The things you learn wandering the Internet.

A comment over here led me to the official website (are there many unofficial ones?) of Ern Malley, who I had never heard of previously.

Malley was an Australian poet who died at the age of 25 of Graves disease. His sister discovered his poetry in his personal effects, and sent it to Max Harris, the editor of a literary magazine called “Angry Penguins” (really, I am not making that up) for evaluation. Harris loved the poetry, and published it in the magazine, and in a book called “The Darkening Ecliptic”.

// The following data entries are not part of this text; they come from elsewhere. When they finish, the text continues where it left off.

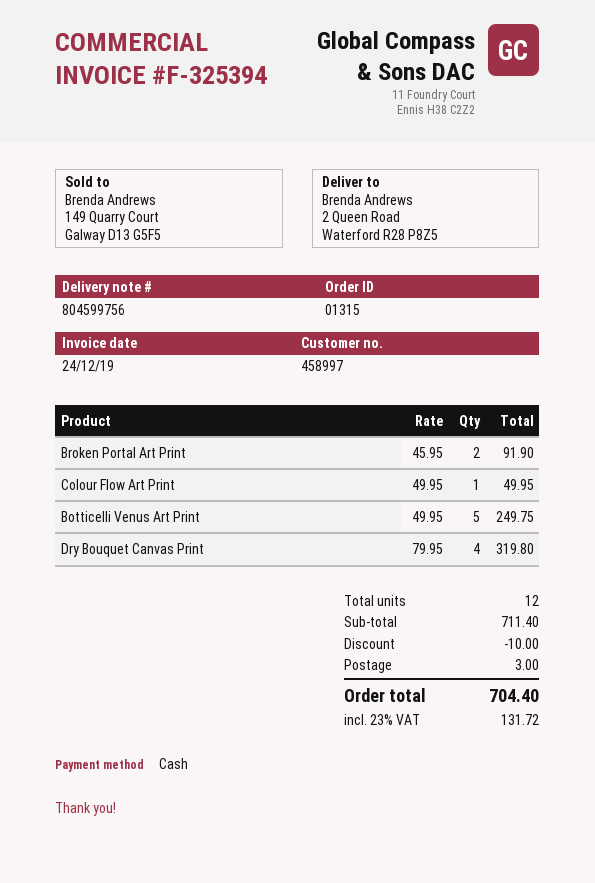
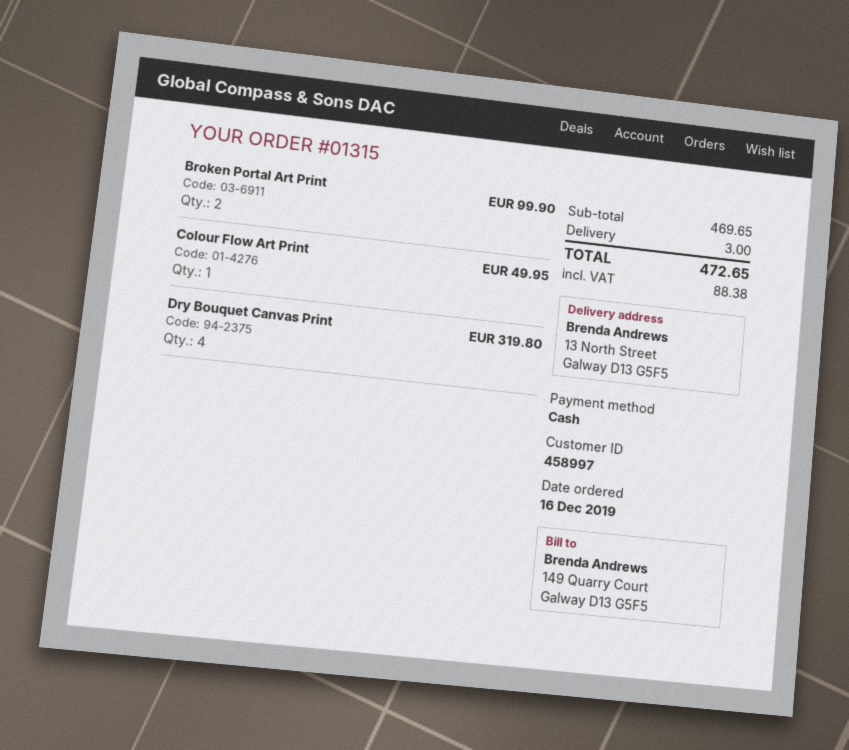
ship to: 2 Queen Road, Waterford R28 P8Z5 -> 13 North Street, Galway D13 G5F5
Broken Portal Art Print: 2 for 91.90 -> 2 for 99.90
Botticelli Venus Art Print: 5 for 249.75 -> none
subtotal: 711.40 -> 469.65
discount: 10.00 -> none
tax: 131.72 -> 88.38
total: 704.40 -> 472.65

And none of what I’ve told you about Malley was true. He was actually the creation of two other poets, Harold Stewart and James McAuley:

Stewart and McAuley thought modernist poetry was pretentious nonsense. They likened it to “a free association test”. They agreed with A.D. Hope that it would be a good idea to “get Maxy” and to debunk what they called the “Angry Pungwungs”.

So they created Malley and his poetry (they claimed all the poems were written “in one grand burst on a wet afternoon in their barracks”) and sent it to Harris in an attempt to puncture what they saw as the pretense of modernist poetry. Hilarity ensued…

…until Harris and “Angry Penguins” became the subject of an obscenity trial over the Malley poems. (Harris ended up being fined 5 pounds and had to pick up the garbage.)

Lawrence would probably enjoy this story, as it reminds me a lot of the “Social Text” affair. As for myself, I think “the black swan of trespass on alien waters” is a neat turn of phrase.